Tak bisa dimungkiri, nama besar Persib menjadi gula siaran langsung Superliga Indonesia di televisi. Sejarah panjang Persib dengan status sejumlah pemain timnas Indonesia, tentu menyedot perhatian masyarakat banyak, baik yang berada di Bandung maupun tidak. Jika Persib bermain di kandang sendiri, seisi kota Bandung mendadak kosong karena perhatian tertuju ke stadion.
Begitu pula halnya ketika Persib bermain di luar kandang. Bobotoh dengan setia menggelar acara nonton bareng di mana saja, mulai dari pasar tradisional, pangkalan ojek, lapangan terbuka, kafe, bioskop, gedung olahraga, bahkan hingga hanggar pesawat.
Jika ada tim yang menolak disiarkan langsung karena takut pendapatan dari penjualan tiket berkurang, manajemen Persib malah menyambut gembira. Alasannya, selain bisa mengurangi kepadatan di stadion saat Persib bermain kandang, siaran langsung setidaknya dinilai dapat mengurangi kesalahan yang dilakukan oleh perangkat pertandingan saat berlaga jauh dari Bandung.
Namun harapan tinggal harapan, bahkan dengan siaran langsung pun wasit masih melakukan kesalahan fatal. Beragam keputusan keliru seperti off-side, tekel keras, penalti, handsball, tabrakan pemain, dan lain-lain, tetap saja terjadi.

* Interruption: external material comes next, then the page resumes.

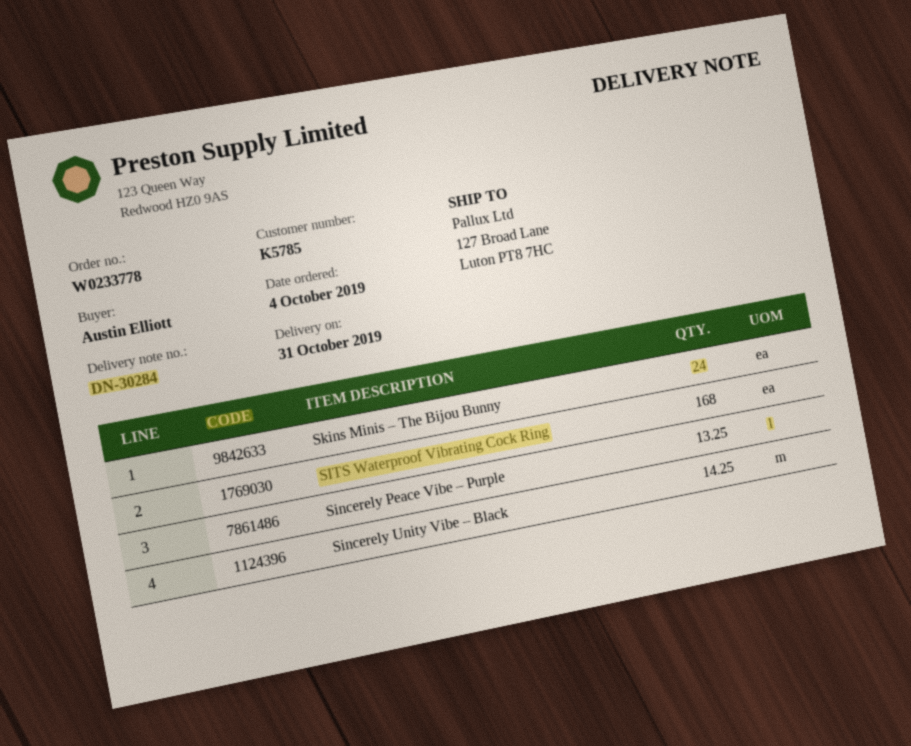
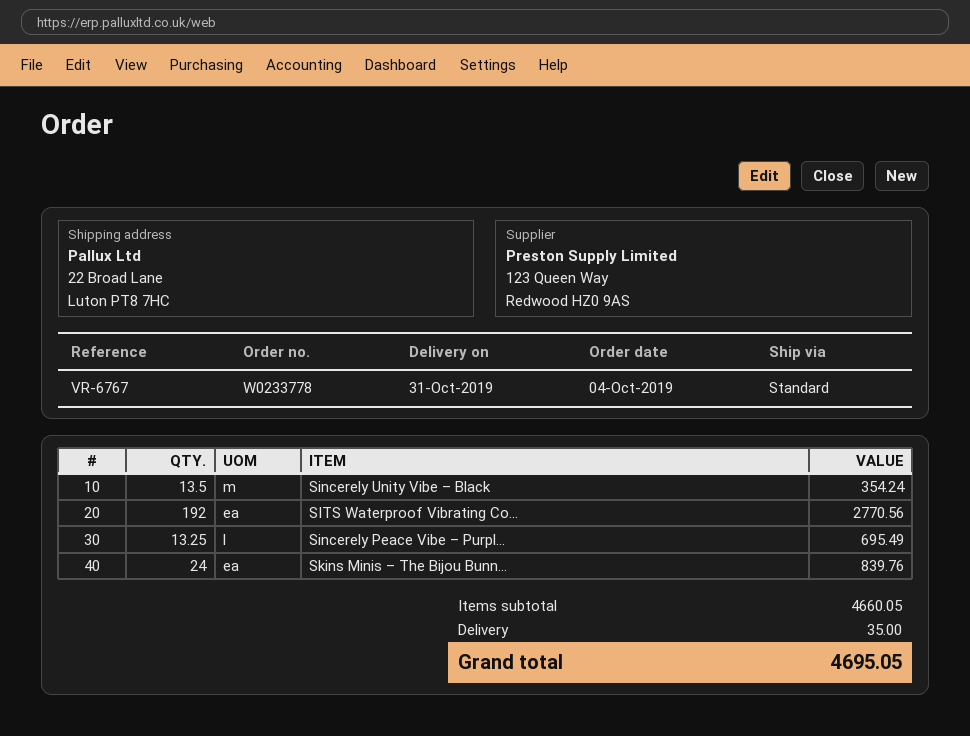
ship to: 127 Broad Lane, Luton PT8 7HC -> 22 Broad Lane, Luton PT8 7HC
SITS Waterproof Vibrating Cock Ring: 168 -> 192
Sincerely Unity Vibe – Black: 14.25 -> 13.5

Dalam sepekan ini kita bisa mengambil beberapa contoh. Pertama ketika terjadinya gol pertama Arema ke gawang Persiba, Rabu (20/1). Dalam sepekan ini kita ambil beberapa contoh. Pertama ketika terjadinya gol pertama Arema ke gawang Persiba, Rabu (20/1). Dari layar kaca selintas terlihat Leonard Tupamahu berdiri dalam posisi off-side saat menyontek bola. Namun replay hanya sekilas hingga penonton dibuat penasaran.
Lainnya hadir dari laga Persisam melawan Persib. Dalam sebuah adegan di babak pertama, Hilton Moreira melesat ke depan keluar dari jebakan off-side, tetapi wasit mengangkat bendera, ironisnya televisi mengambil replay dari sudut belakang gawang! Dari mana pemirsa tahu itu off-side atau tidak? Belum lagi banyak episode rawan kontroversi tanpa replay.

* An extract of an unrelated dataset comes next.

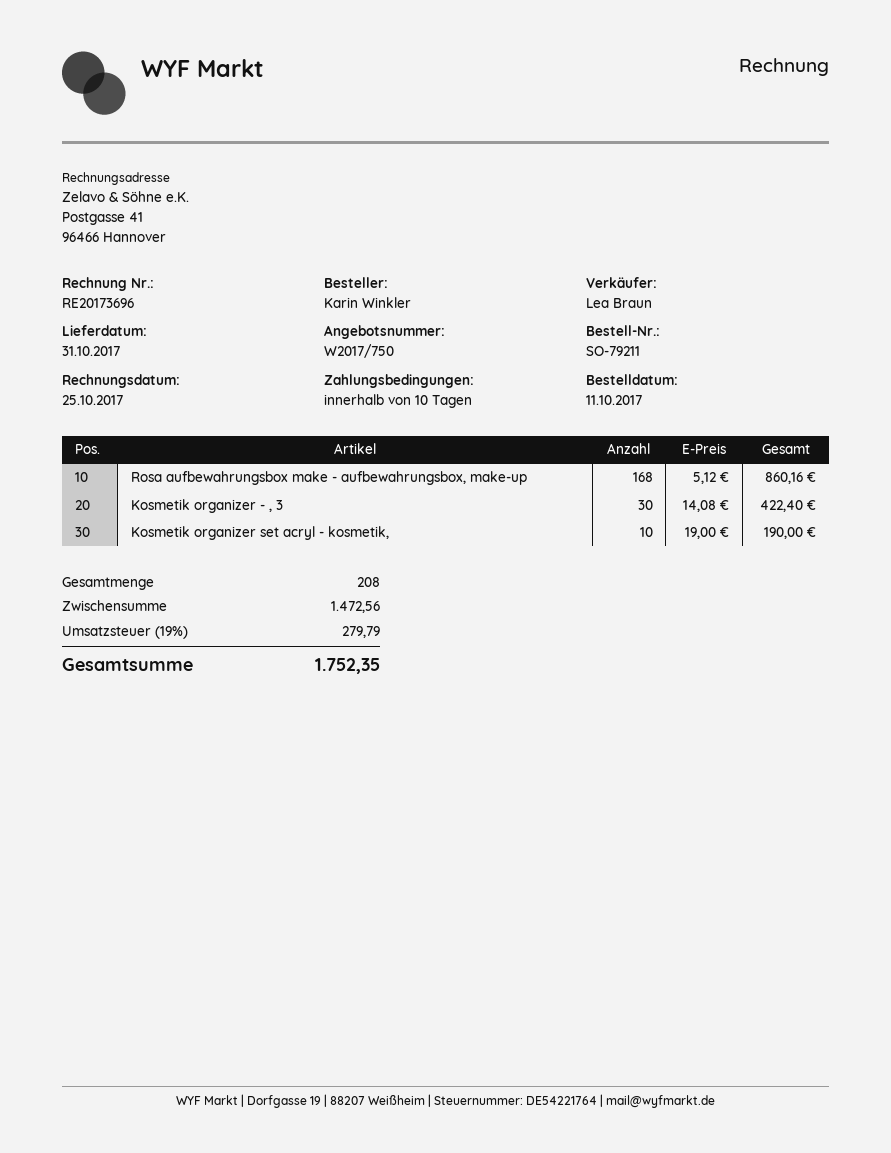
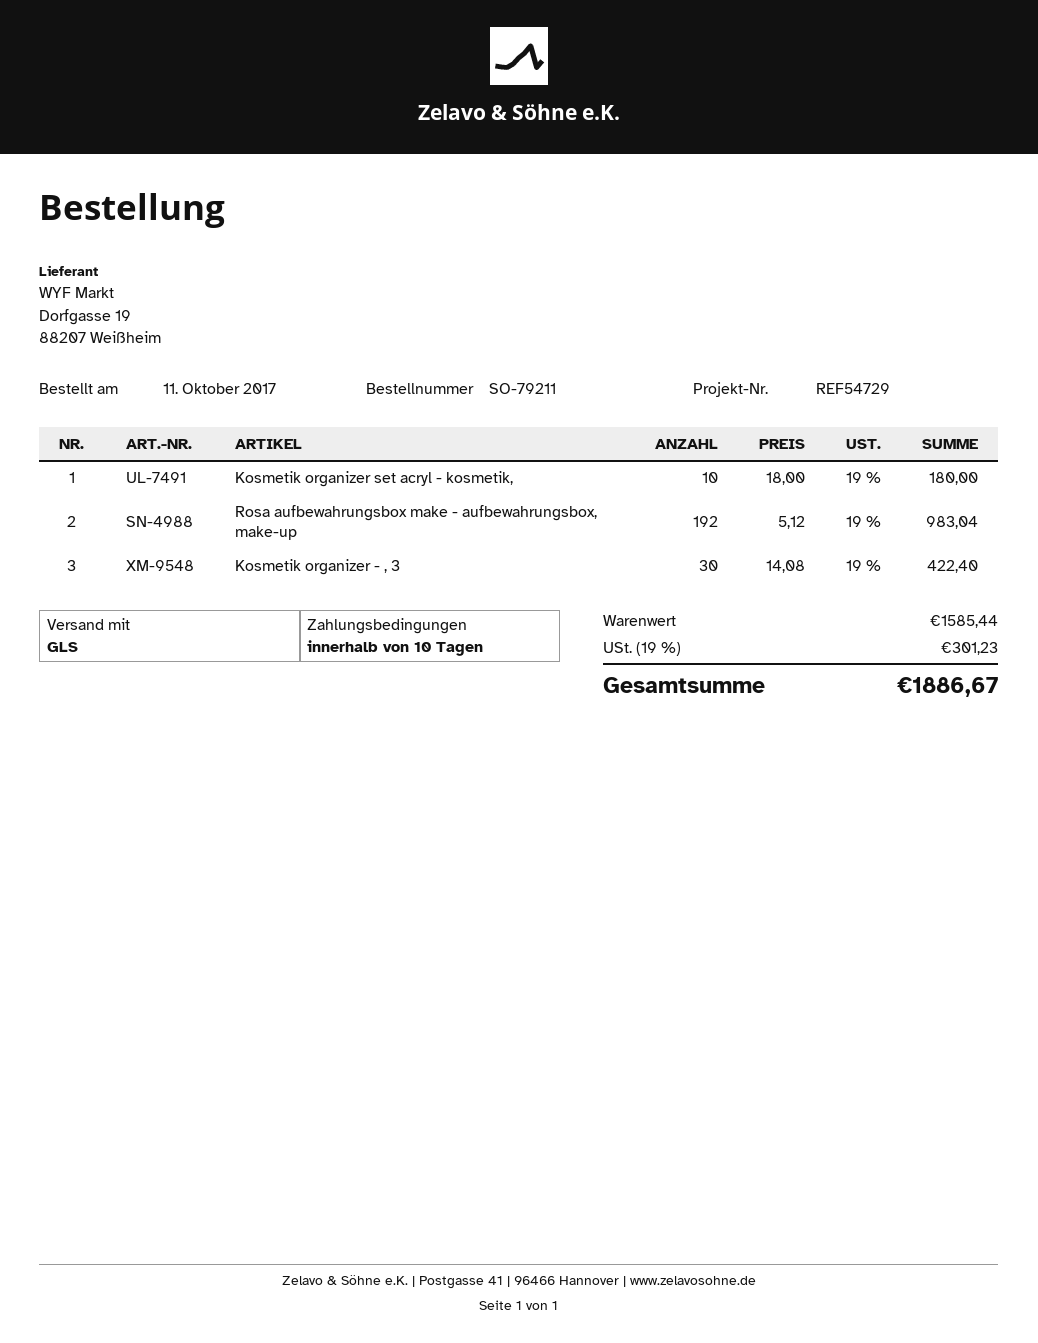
Rosa aufbewahrungsbox make - aufbewahrungsbox, make-up: 168 x 5.12 = 860.16 -> 192 x 5.12 = 983.04
Kosmetik organizer set acryl - kosmetik,: 10 x 19.00 = 190.00 -> 10 x 18.00 = 180.00
subtotal: 1472.56 -> 1585.44
tax: 19% = 279.79 -> 19% = 301.23
total: 1752.35 -> 1886.67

Contoh selanjutnya mungkin akan menjadi misteri dan seperti biasanya tenggelam dimakan waktu. Sebagian penonton pasti bertanya-tanya, mengapa Gonzales dikartumerah. Tayangan replay yang diharapkan bisa menjadi jawaban, tak kunjung datang.
Betul, wasit cuma manusia yang tak lepas dari kesalahan. Aksi pemain di lapangan kadang berjalan sangat cepat sehingga sulit ditangkap mata telanjang. Otoritas sepakbola internasional mencoba meminimalkan kesalahan manusiawi tersebut dengan menugaskan petugas tambahan seperti ofisial keempat, teknologi perangkat earpiece, hingga ofisial kelima. Setidaknya di mancanegara telah muncul keinginan memperbaiki taraf perwasitan, Indonesia terlelap.
Bagi pemirsa, terkadang pula sulit mengikuti apa yang baru saja terjadi. Rasa penasaran akan memuncak, apalagi jika baru saja terjadi insiden yang berbau kontroversial seperti off-side, diving hingga tekel di dekat garis kotak terlarang.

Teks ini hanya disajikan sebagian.